> _Task to carry out_
Below are the records; pull every line that includes "Silk".
** Data for the task follows **
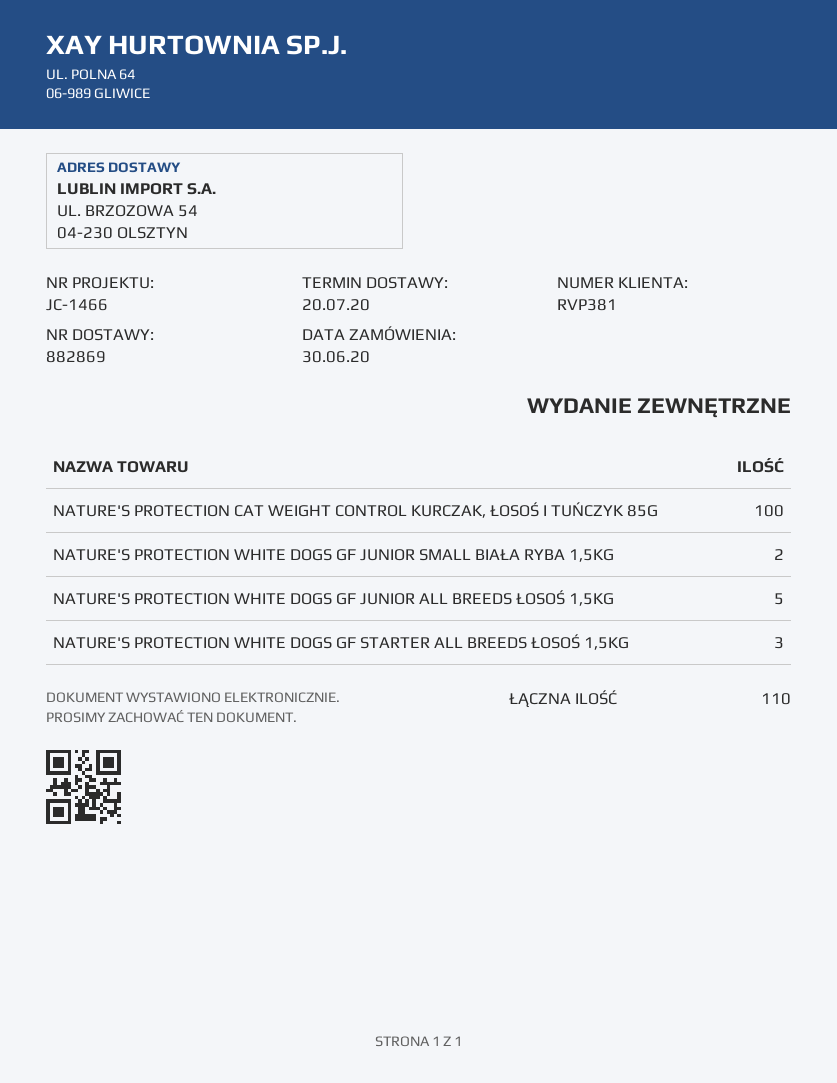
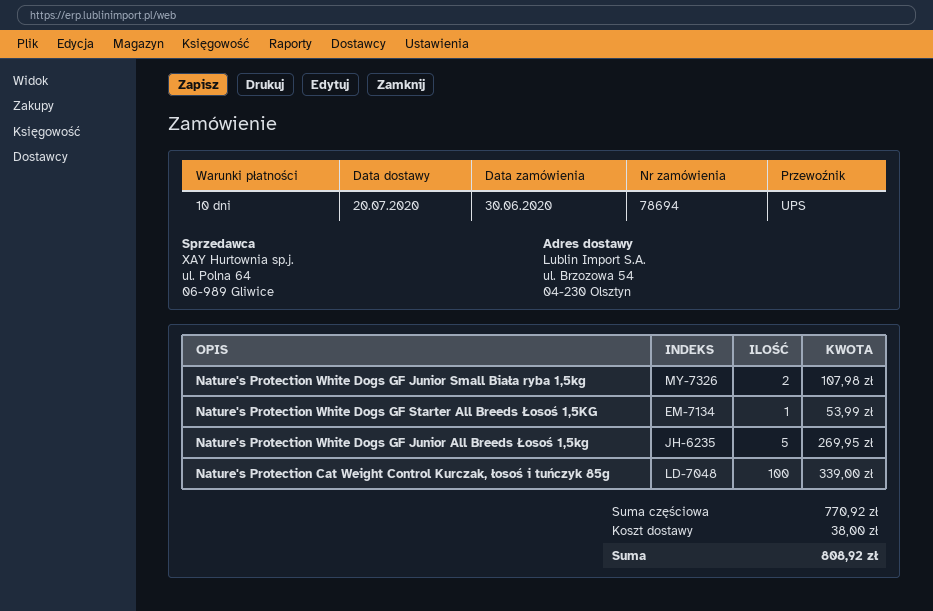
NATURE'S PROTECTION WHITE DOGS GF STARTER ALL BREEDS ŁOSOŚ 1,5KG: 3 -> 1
** End of Data for the task **
** Data for the task follows **
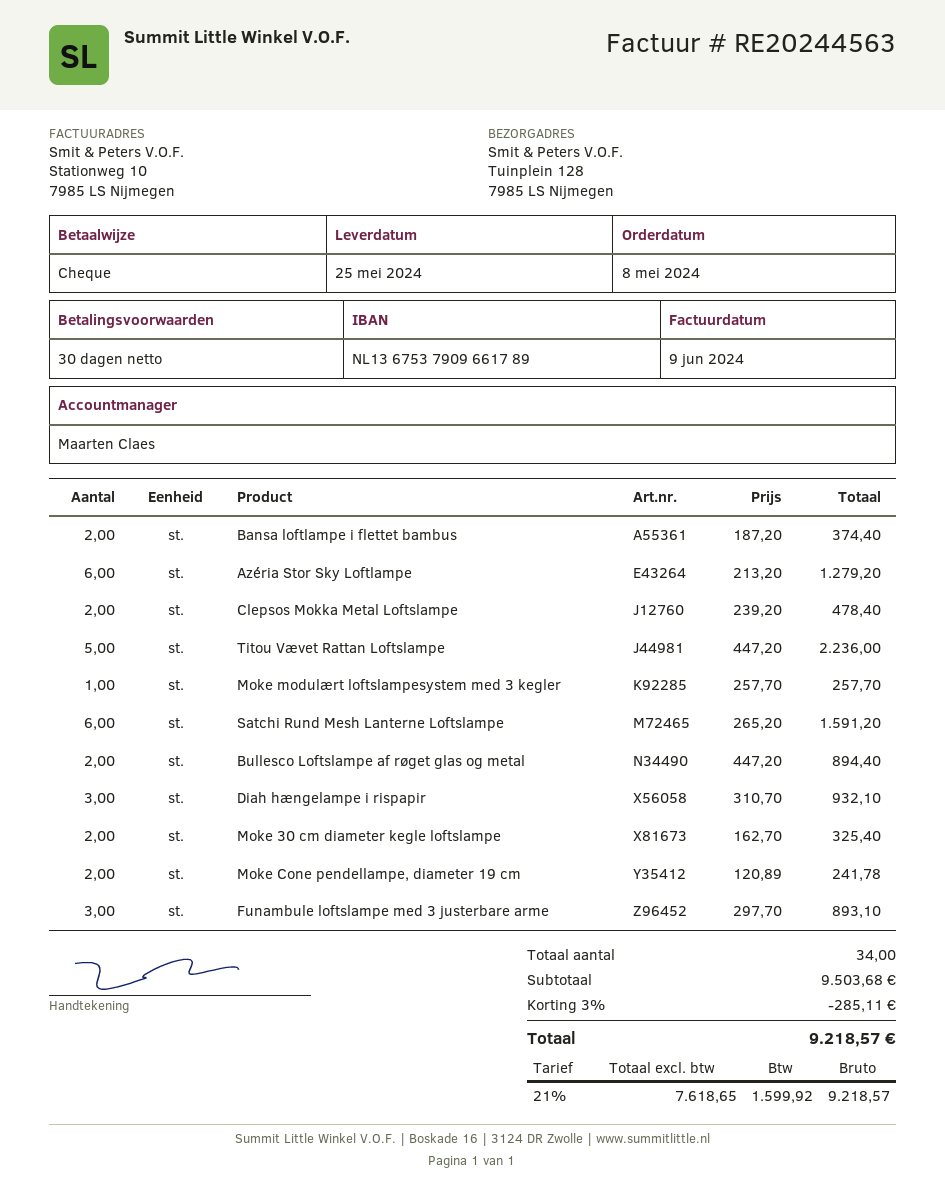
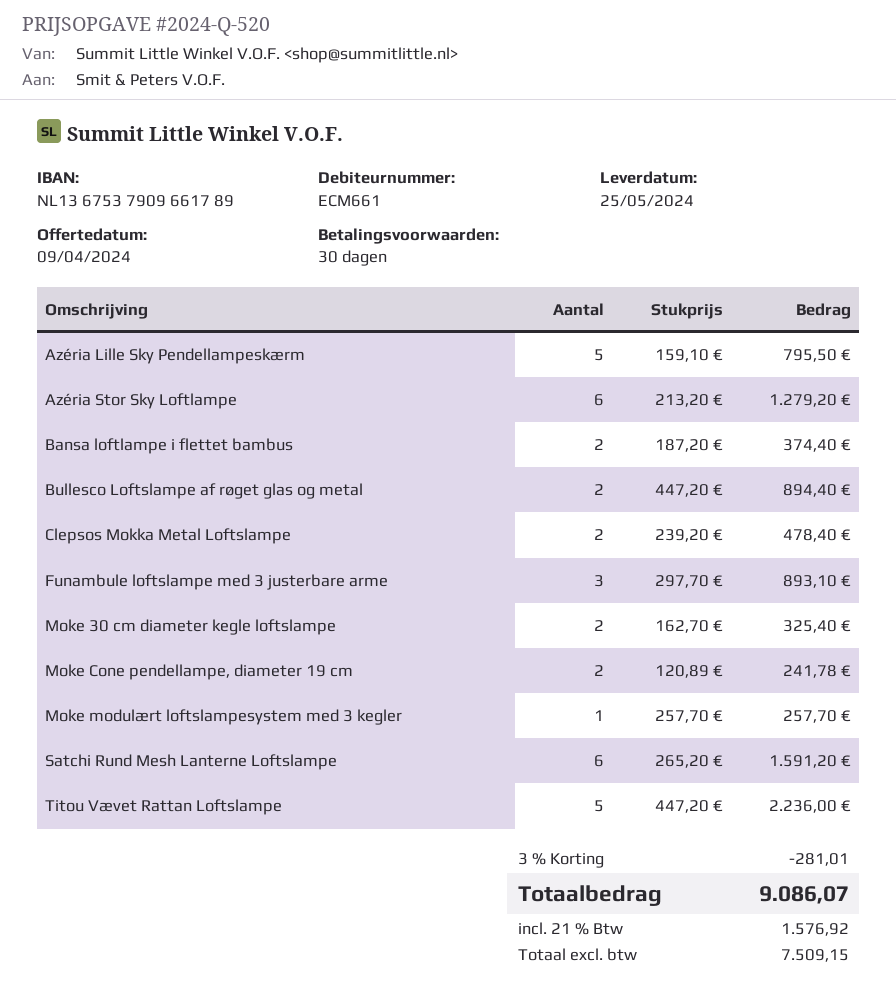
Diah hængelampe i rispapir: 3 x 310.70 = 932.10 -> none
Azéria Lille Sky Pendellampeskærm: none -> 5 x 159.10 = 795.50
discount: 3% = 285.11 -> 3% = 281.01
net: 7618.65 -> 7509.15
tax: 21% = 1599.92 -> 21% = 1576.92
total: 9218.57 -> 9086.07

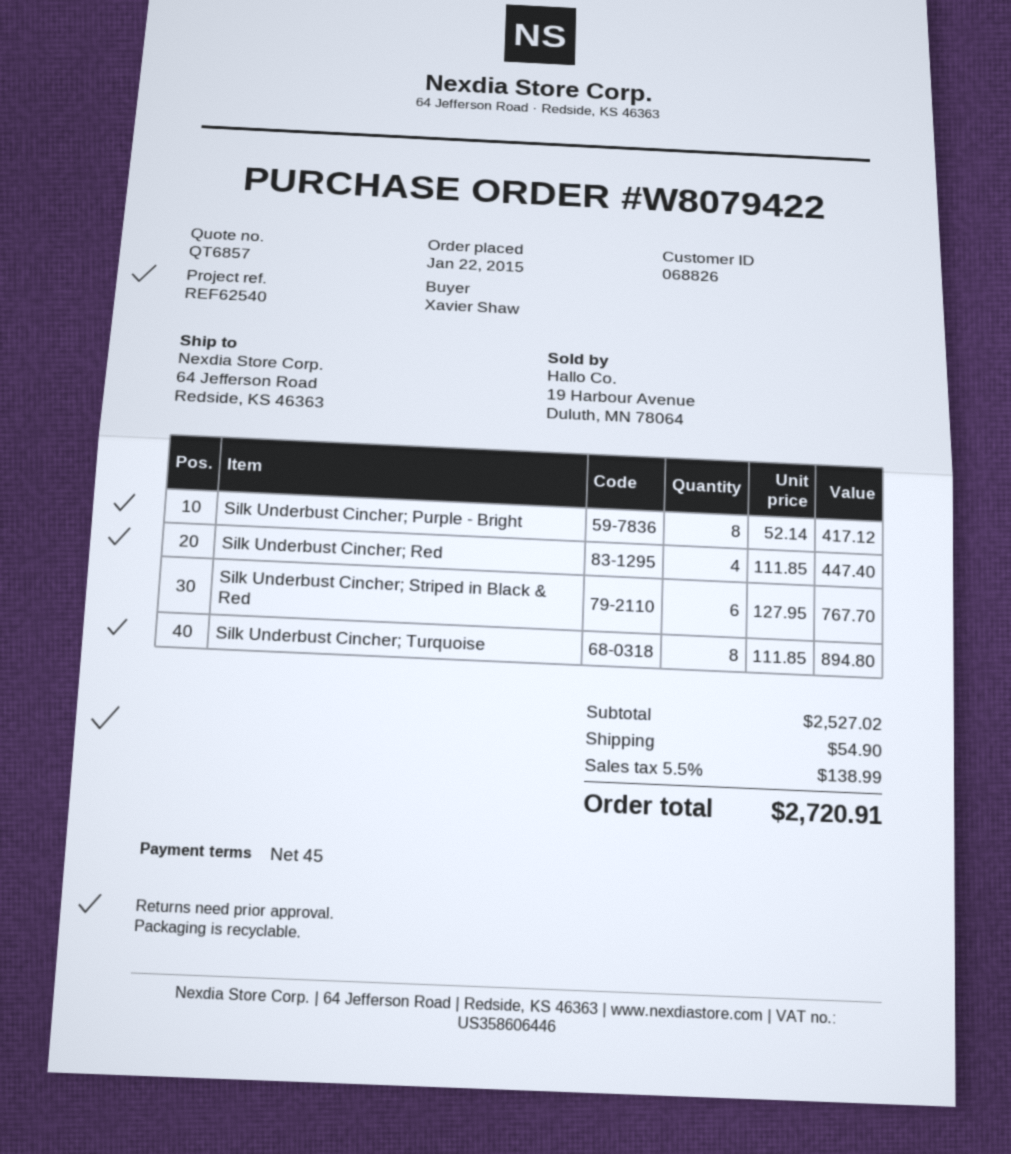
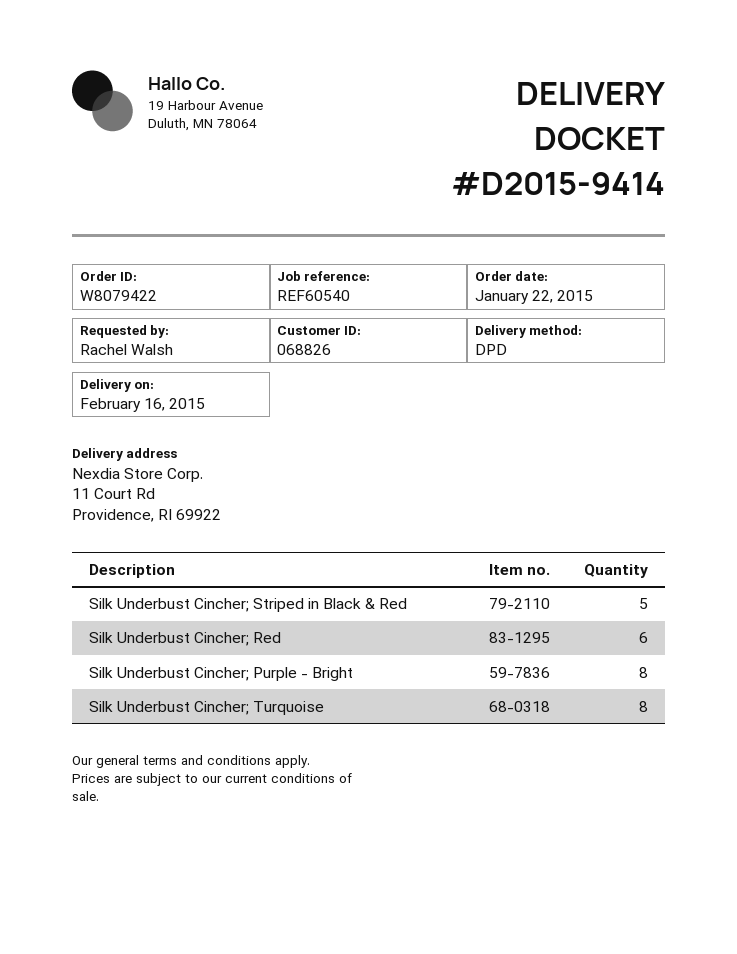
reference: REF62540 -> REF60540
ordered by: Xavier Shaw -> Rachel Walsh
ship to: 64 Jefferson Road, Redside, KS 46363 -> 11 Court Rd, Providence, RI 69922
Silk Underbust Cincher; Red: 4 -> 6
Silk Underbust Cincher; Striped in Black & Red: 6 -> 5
** End of Data for the task **
** Data for the task follows **
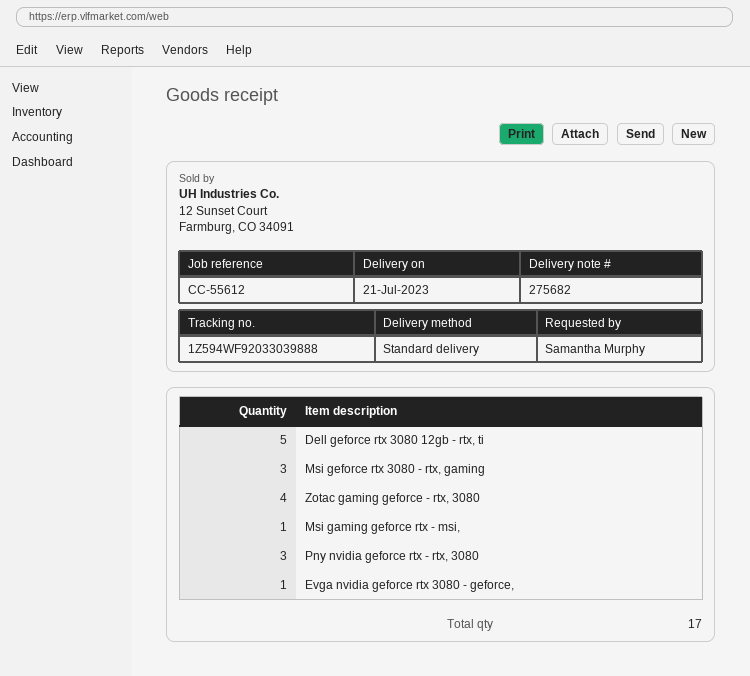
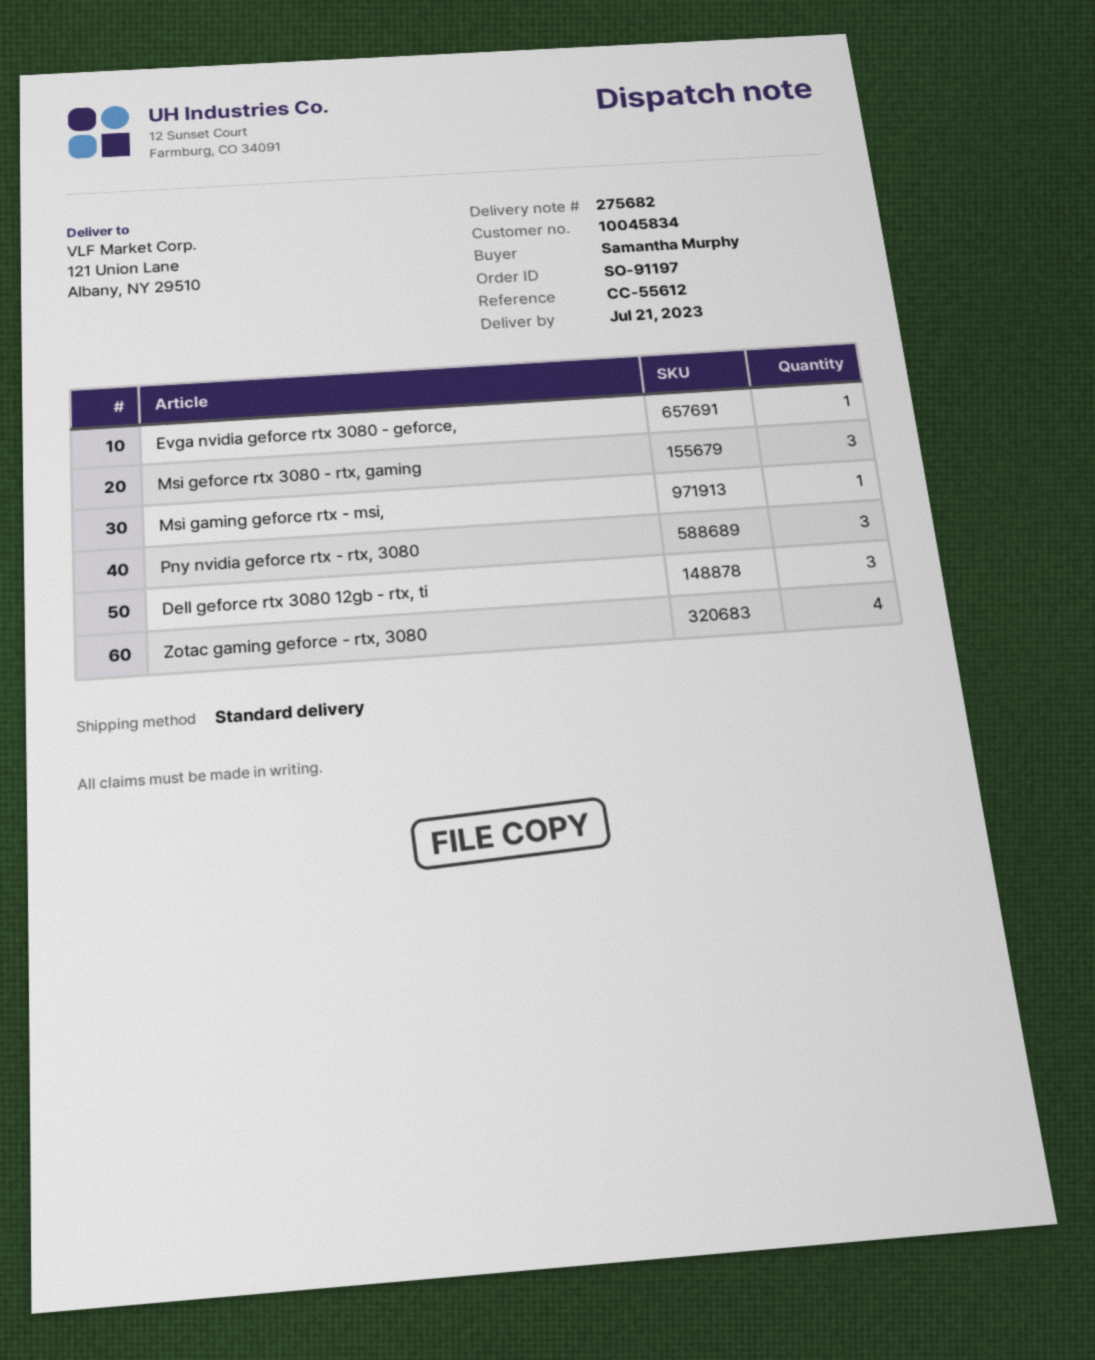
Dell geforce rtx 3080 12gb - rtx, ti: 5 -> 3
** End of Data for the task **
> _Exercise result_
Silk Underbust Cincher; Red: 4 -> 6
Silk Underbust Cincher; Striped in Black & Red: 6 -> 5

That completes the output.